Bamidbar - Individuel et Collectif

Publié sur le site du Centre Noachide Mondial



Le Rav Tsvi Yéhouda Kook désignait le livre des Nombres comme "livre du chemin". Pourquoi?

A la différence des livres de la Genèse, de l'Exode et du Lévitique, qui mettent en évidence l'ordre régnant dans le monde, depuis la création jusqu'à la présence Divine dans le tabernacle et le service du peuple d'Israël en son sein, en passant par l'apparition de l'humanité et d'Israël, le livre des Nombres est une entité à part. Jusqu'à lui, l'on aurait pu penser que la Thora n'a été donnée qu'à l'homme ordonné, dont le monde est stable et les secousses rares. Le livre des Nombres nous confronte à des situations de crise et de remises en question qui sont typiques de la vie dans le désert – d'une vie en mouvement. Cette situation tend à décomposer la société en ses diverses composantes et amène chaque groupe à tirer dans sa direction.

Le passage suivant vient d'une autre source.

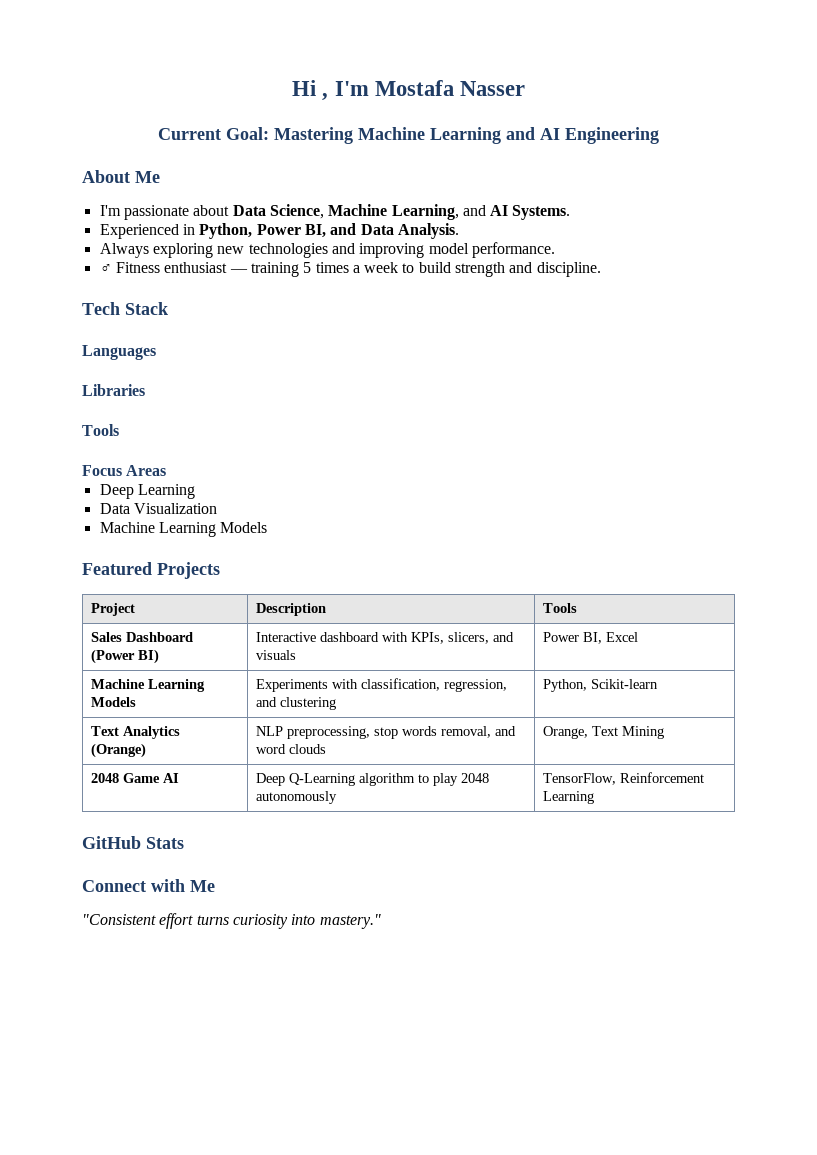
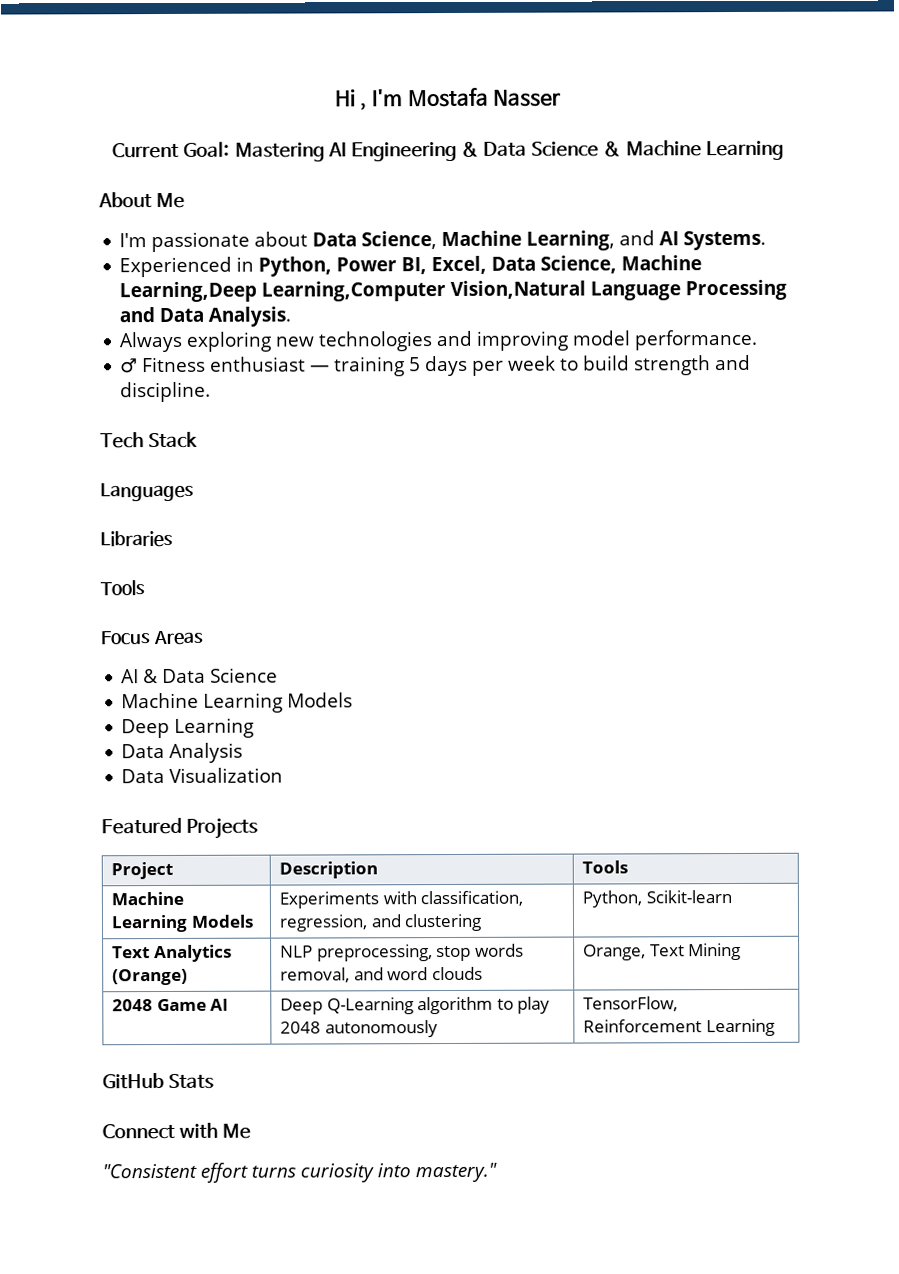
- Current Goal: Mastering Machine Learning and AI Engineering
+ Current Goal: Mastering AI Engineering & Data Science & Machine Learning
- Experienced in Python, Power BI, and Data Analysis.
+ Experienced in Python, Power BI, Excel, Data Science, Machine Learning,Deep Learning,Computer Vision,Natural Language Processing and Data Analysis.
- ♂ Fitness enthusiast — training 5 times a week to build strength and discipline.
+ ♂ Fitness enthusiast — training 5 days per week to build strength and discipline.
+ AI & Data Science
+ Machine Learning Models
+ Data Analysis
  Data Visualization
- Machine Learning Models
- Sales Dashboard (Power BI) | Interactive dashboard with KPIs, slicers, and visuals | Power BI, Excel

Le côté négatif d'une telle décomposition possède néanmoins un avantage: le désert permet de clarifier, dans des conditions de quasi laboratoire, le rôle de chaque élément du peuple d'Israël et lui donner la place qui lui est appropriée. La stratégie employée pour aborder le manque d'ordre est le décompte du peuple en vue de son départ. Le décompte initial nous rappelle tout au long du séjour qu'au commencement il y avait un ordre primordial qui, bien que mis en branle pendant le voyage par les obstacles de la vie, finira par être retrouvé lors de la section hebdomadaire de Pin'has, au moment du décompte de la sortie du désert.

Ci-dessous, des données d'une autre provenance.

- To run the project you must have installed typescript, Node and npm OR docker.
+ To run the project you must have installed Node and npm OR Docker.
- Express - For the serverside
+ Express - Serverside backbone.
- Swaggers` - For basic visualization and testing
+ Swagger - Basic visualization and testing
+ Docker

Cette idée est l'expression d'un principe fondamental de la Thora quant à la manière d'établir un décompte. Le recensement d'un groupe de personne a un côté problématique, car le décompte est par essence impersonnel – il ne prend pas en compte l'identité des individus. C'est caractéristique notamment des régimes totalitaires qui négligent la valeur individuelle. Pourquoi alors ne pas recenser le nom de chaque individu? Le problème est que cela affecterait l'unité générale. Pour cette raison, la Thora a ordonné d'effectuer le recensement du "nombre de noms" des Enfants d'Israël. Car d'une part le nombre est collectif et met en évidence l'unité des individus, d'autre part les noms valorisent la particularité de chaque individu. C'est également le principe de l'une des méthodes d'exégèse de la Thora: "le collectif qui a besoin de l'individu et l'individu qui a besoin du collectif". Ce n'est que comme cela que l'on est préparé à affronter les obstacles.

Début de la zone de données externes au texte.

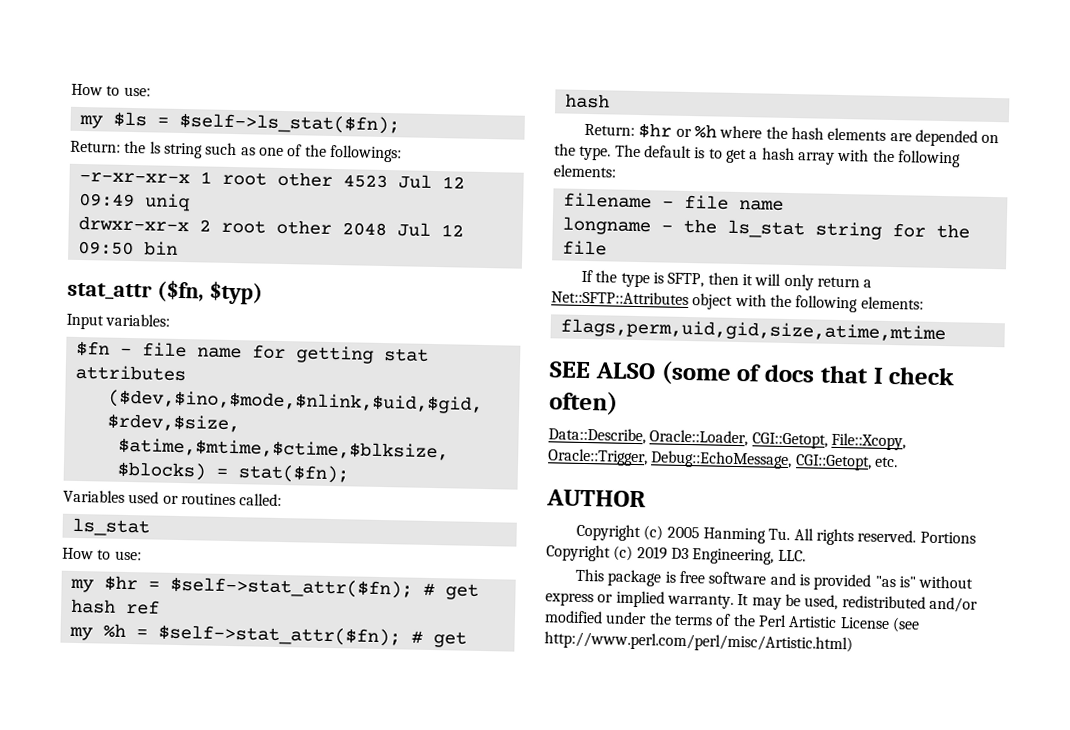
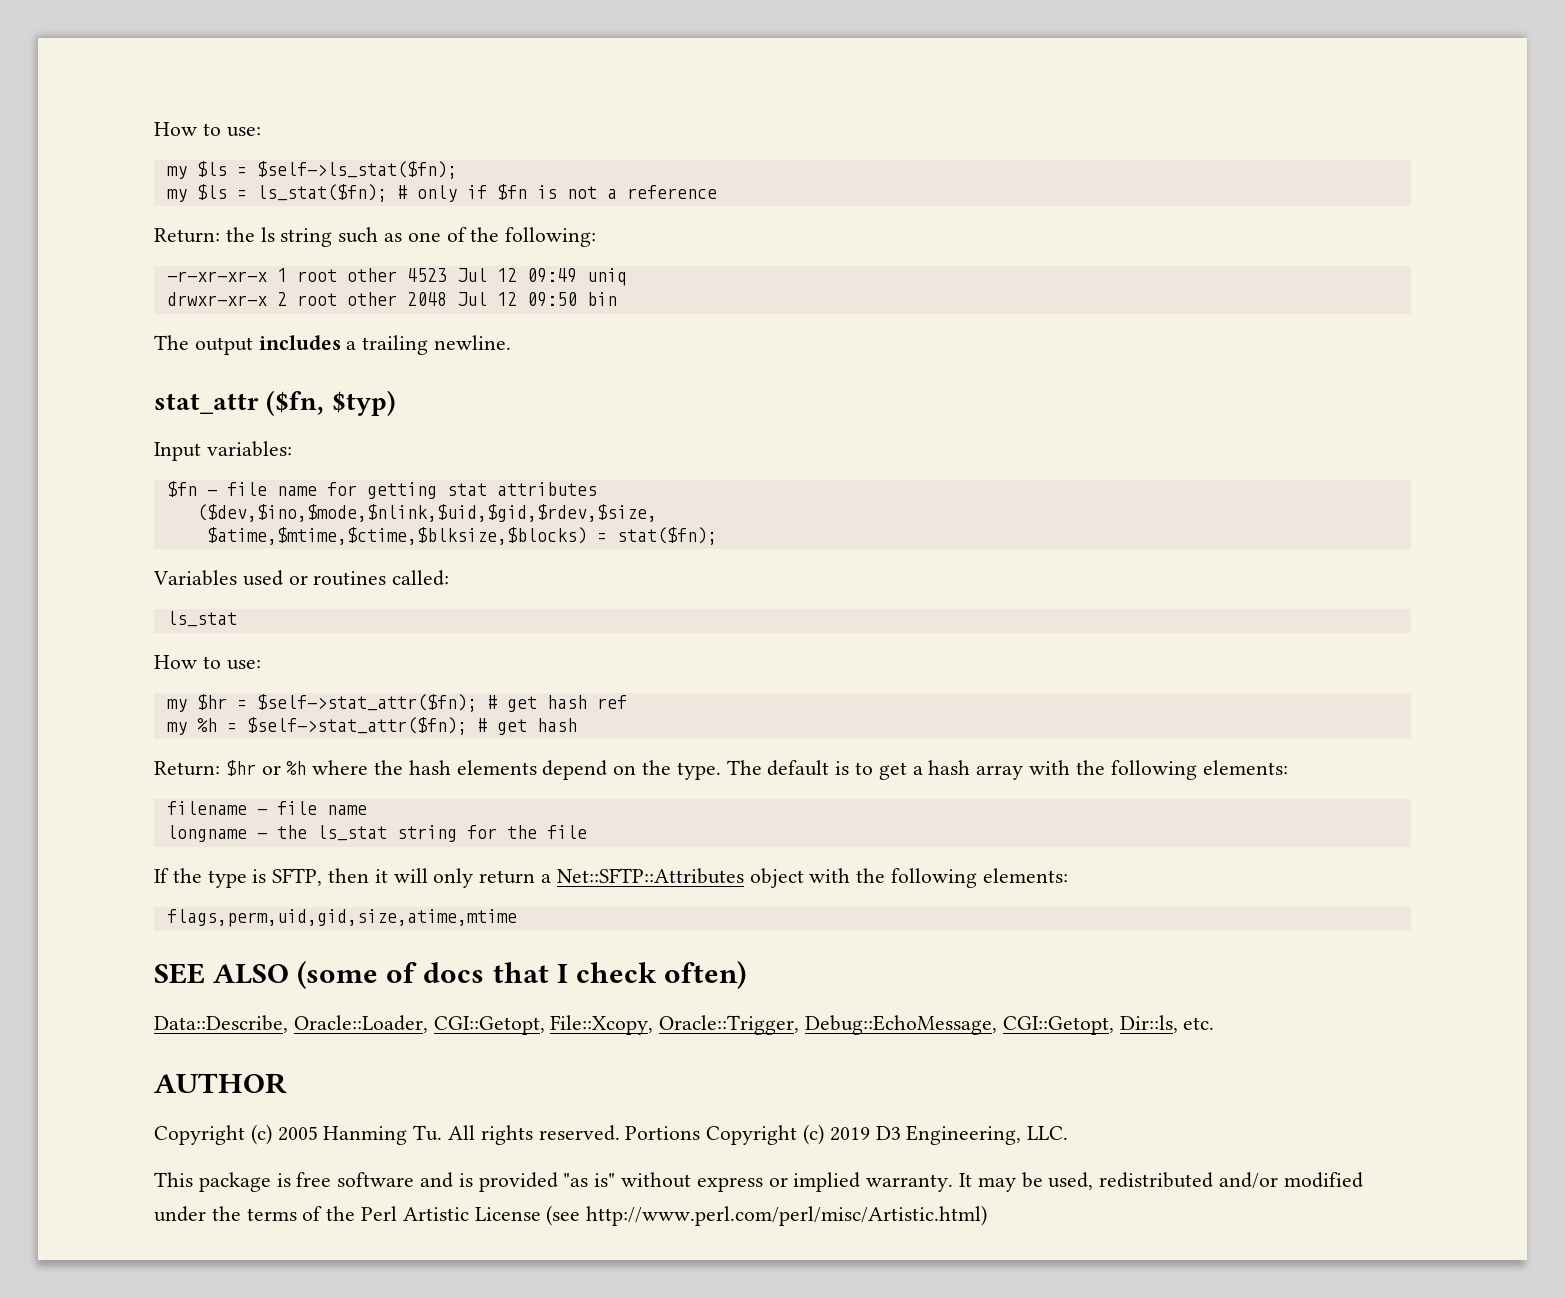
+ my $ls = ls_stat($fn); # only if $fn is not a reference
- Return: the ls string such as one of the followings:
+ Return: the ls string such as one of the following:
+ The output includes a trailing newline.
- Return: $hr or %h where the hash elements are depended on the type.
+ Return: $hr or %h where the hash elements depend on the type.
- Data::Describe, Oracle::Loader, CGI::Getopt, File::Xcopy, Oracle::Trigger, Debug::EchoMessage, CGI::Getopt, etc.
+ Data::Describe, Oracle::Loader, CGI::Getopt, File::Xcopy, Oracle::Trigger, Debug::EchoMessage, CGI::Getopt, Dir::ls, etc.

Tout au long du désert, la tribu qui tient le premier rôle au sein du peuple d'Israël est la tribu de Lévi. Cette tribu, qui est positionnée au centre du campement, est préparée aux situations de crises et de remises en question. Elle a la capacité de se lier à tout le peuple du fait qu'elle n'a pas d'attache. Elle n'est ni prêtre – aristocrate, ni populaire – attachée à son territoire. Elle est une figure intermédiaire qui parle à tout le monde et peut lier tout le monde. Cependant, une fois en Terre d'Israël, la tribu de Lévi – tribu du mouvement, n'a plus ce rôle central. Son rôle est repris par la tribu de Benjamin, située géographiquement au cœur des tribus. C'est elle qui, étant originaire du seul fils de Jacob né en Terre d'Israël, a la capacité d'enseigner la Thora de la Terre d'Israël.